Immigrant and border communities, who everyday infuse our society with new life and economy, are seen as sources of risk and decay rather than opportunity or growth. Our communities are left to hold on for dear life among a morass of racist white supremacism, lawless vigilantism, and state-sanctioned violence – violence against their people.

This situation is dire, but it is hardly hopeless. Calling out this politics of hatred and fear is a critical first step. Likewise, we must leverage all resources and institutions to resist – litigate, agitate, document, and organize. The most vital thing we have is our community, and if we put the time and effort into preparing people now, it will harden our resistance in the future; it may even keep a family together or save a life. And we must always fight to affirm ourselves, our joy, our communities, our lives, our hopes and dreams, our futures and possibilities. 

We cannot go into this struggle to preserve an exclusionary and alienating status quo that fostered the opening for the hatred and fear we face. We must build a better Texas together for everyone in this state.

Here in El Paso, we have had the gross misfortune of being exposed to this repeatedly in recent years. We cannot escape the Texas Department of Public Safety over-policing that comes with Operation Lone Star, where our community’s safety is at far more risk from a reckless high-speed police pursuit than from migrants seeking a better life.
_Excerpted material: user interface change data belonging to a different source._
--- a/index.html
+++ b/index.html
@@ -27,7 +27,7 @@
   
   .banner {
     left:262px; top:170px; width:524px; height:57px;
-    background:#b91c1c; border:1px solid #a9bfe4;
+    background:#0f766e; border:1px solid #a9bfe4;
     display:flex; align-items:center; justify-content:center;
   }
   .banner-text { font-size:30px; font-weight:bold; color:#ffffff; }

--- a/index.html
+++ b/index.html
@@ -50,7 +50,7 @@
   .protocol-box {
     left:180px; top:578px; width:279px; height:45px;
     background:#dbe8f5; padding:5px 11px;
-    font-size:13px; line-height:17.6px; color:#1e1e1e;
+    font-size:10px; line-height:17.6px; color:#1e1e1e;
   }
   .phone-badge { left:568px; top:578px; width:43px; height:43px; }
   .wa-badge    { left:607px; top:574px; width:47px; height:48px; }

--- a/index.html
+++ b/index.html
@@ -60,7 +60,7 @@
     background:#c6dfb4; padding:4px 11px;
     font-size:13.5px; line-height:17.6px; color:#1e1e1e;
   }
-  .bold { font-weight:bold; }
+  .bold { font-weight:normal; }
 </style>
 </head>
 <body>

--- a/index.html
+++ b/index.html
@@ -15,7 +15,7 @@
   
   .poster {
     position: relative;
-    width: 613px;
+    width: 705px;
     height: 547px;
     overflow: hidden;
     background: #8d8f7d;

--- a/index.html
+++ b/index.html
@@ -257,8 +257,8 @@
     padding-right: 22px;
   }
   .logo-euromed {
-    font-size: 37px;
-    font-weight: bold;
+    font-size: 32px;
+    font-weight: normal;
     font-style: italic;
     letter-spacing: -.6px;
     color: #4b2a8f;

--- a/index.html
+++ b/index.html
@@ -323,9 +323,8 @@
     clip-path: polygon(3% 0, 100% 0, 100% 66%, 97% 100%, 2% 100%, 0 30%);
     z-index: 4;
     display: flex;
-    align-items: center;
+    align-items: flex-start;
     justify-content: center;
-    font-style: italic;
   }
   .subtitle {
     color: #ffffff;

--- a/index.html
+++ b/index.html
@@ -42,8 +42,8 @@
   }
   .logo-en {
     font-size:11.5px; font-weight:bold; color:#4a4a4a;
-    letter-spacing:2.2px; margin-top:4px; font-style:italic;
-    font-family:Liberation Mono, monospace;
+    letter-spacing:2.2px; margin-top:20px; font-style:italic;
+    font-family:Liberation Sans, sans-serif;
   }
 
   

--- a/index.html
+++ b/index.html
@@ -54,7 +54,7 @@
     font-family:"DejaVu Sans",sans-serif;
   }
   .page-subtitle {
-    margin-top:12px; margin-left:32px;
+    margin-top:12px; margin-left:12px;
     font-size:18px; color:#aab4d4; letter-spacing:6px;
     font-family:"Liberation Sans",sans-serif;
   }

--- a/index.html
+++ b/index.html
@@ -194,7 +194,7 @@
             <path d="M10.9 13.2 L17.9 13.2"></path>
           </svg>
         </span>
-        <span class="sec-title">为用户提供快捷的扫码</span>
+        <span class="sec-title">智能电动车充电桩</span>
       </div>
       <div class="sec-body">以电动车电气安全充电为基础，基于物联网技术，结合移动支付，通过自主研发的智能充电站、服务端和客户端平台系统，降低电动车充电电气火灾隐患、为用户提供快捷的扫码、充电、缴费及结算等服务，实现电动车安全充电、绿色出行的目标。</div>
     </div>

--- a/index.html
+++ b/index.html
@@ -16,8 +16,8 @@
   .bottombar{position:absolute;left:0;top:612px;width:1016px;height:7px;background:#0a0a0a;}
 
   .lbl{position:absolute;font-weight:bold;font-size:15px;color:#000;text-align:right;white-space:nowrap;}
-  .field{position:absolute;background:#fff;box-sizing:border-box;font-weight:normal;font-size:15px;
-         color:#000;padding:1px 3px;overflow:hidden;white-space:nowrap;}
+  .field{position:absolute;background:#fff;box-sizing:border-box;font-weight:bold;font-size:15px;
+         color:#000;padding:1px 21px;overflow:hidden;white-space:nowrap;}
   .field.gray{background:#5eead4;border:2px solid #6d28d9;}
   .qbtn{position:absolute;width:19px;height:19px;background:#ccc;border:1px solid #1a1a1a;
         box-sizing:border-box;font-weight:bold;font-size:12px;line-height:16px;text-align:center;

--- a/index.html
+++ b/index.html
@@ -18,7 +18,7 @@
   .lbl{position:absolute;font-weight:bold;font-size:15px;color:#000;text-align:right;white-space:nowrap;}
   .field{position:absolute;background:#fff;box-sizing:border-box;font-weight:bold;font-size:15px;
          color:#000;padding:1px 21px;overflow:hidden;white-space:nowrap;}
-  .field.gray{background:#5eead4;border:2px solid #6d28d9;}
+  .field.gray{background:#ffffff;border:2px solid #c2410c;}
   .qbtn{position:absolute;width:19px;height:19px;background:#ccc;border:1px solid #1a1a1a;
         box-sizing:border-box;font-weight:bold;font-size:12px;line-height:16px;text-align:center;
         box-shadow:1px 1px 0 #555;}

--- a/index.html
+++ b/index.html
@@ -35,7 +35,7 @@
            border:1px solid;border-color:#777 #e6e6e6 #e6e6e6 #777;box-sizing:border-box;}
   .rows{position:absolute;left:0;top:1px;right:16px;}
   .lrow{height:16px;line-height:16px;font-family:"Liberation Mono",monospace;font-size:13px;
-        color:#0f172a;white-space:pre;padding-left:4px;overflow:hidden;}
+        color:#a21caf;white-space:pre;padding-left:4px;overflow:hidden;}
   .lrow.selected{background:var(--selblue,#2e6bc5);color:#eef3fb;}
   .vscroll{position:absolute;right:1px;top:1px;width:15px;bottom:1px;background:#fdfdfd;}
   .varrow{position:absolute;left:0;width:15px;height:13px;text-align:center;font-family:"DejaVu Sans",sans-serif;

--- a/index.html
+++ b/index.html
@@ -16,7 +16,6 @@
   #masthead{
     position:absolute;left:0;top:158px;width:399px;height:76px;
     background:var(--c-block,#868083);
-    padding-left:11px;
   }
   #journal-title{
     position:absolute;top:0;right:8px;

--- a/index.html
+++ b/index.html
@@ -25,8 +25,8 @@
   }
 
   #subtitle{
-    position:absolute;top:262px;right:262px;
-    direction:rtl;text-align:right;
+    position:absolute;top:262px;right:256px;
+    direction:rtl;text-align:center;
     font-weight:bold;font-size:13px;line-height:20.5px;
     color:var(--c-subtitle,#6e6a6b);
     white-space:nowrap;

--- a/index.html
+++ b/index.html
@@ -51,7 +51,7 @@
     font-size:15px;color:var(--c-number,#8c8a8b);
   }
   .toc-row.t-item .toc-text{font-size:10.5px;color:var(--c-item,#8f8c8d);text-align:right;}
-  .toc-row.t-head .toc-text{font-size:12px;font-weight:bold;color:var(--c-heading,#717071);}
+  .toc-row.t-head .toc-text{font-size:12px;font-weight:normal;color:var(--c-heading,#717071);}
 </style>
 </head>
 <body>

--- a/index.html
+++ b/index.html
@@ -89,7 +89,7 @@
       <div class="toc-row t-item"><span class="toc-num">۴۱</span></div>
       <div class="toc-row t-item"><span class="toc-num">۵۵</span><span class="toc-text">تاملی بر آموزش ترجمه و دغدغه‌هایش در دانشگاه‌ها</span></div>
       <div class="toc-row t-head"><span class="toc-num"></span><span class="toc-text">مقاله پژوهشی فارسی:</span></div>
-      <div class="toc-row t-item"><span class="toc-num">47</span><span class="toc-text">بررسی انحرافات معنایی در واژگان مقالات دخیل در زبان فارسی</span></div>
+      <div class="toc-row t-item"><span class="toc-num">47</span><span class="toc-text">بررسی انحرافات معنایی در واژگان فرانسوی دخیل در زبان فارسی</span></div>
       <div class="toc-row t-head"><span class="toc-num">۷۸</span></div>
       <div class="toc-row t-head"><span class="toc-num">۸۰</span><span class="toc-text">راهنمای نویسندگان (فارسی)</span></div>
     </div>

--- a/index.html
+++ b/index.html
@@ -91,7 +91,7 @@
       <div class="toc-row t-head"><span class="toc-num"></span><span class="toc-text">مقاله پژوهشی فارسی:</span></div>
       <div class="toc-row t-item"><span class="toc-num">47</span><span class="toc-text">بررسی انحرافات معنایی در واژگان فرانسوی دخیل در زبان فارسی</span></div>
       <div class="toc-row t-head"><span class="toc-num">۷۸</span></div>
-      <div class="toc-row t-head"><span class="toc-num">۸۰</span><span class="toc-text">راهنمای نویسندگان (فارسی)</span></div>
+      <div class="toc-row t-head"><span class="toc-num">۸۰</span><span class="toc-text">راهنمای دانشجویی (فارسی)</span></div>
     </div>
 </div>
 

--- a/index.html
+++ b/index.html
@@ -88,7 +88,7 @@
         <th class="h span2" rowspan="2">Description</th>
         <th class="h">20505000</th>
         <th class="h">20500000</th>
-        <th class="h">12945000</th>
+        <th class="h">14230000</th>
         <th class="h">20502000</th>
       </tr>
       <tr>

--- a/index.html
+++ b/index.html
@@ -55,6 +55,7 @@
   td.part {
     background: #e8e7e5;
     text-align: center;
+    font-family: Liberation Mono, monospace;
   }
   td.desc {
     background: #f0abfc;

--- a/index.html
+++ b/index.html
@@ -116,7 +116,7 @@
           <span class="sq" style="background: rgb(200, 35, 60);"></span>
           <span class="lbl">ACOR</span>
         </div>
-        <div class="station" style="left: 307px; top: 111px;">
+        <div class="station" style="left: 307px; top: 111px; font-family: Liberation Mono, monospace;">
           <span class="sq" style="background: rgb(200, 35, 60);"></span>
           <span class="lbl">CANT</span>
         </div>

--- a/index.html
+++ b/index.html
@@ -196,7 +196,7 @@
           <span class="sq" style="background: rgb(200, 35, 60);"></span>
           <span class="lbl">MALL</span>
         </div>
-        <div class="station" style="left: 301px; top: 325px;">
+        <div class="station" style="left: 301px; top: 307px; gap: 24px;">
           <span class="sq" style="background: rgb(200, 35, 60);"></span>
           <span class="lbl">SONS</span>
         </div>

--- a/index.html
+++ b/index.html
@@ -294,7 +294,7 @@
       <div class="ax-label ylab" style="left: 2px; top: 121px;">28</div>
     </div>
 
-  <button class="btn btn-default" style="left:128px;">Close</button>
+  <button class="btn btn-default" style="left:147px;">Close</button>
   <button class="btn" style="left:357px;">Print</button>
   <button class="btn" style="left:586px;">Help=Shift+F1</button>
We cannot escape the razor wire, endless miles of razor wire strung up everywhere, this inescapable specter of other people’s fear that haunts our lives. 

We cannot escape the memory of those 23 people killed by a racist who came to our community to hunt Latinos and whose words echo in the voices of Greg Abbott and Paxton.

These are harsh and painful lessons that we know too well here at the border but that we also know are coming for communities across this state. Laws creating a state immigration and deportation system don’t just apply to the wall; they apply to immigrant communities across the state.

Laws criminalizing driving your undocumented primo to the doctor, the grocery store, or the church don’t just apply at the border – that mandatory five- or 10-year sentence applies to everyone across the state. 

If left unchecked, this hatred, this fear, unfounded but powerful, will consume us all. All of us will be vulnerable; whether you are a construction worker or a lawyer, whether you sound like a Chicano or speak with a twang and drawl, there is no privilege and no pedigree under white supremacy that can protect communities of color across this state from being feared, otherized, criminalized, and targeted. 

The period of racialized over-policing we are headed into will shake us all, from the richest to the poorest, from the most recent to the most established, across this state.

As demonstrated in Attorney General Paxton’s attack on Annunciation House, this moment is grave, and the risks are real. But we should take inspiration from the staff and volunteers of Annunciation House; despite what they face, they stand committed to the work, the values, the community, the hope, and the joy of what they do. 

There is courage in that commitment that should inspire us as we persist in our work of welcoming communities across Texas.

Crystal Sandoval is the director of cross-border initiatives at Las Americas Immigrant Advocacy Center based in El Paso, Ciudad Juárez and New Mexico.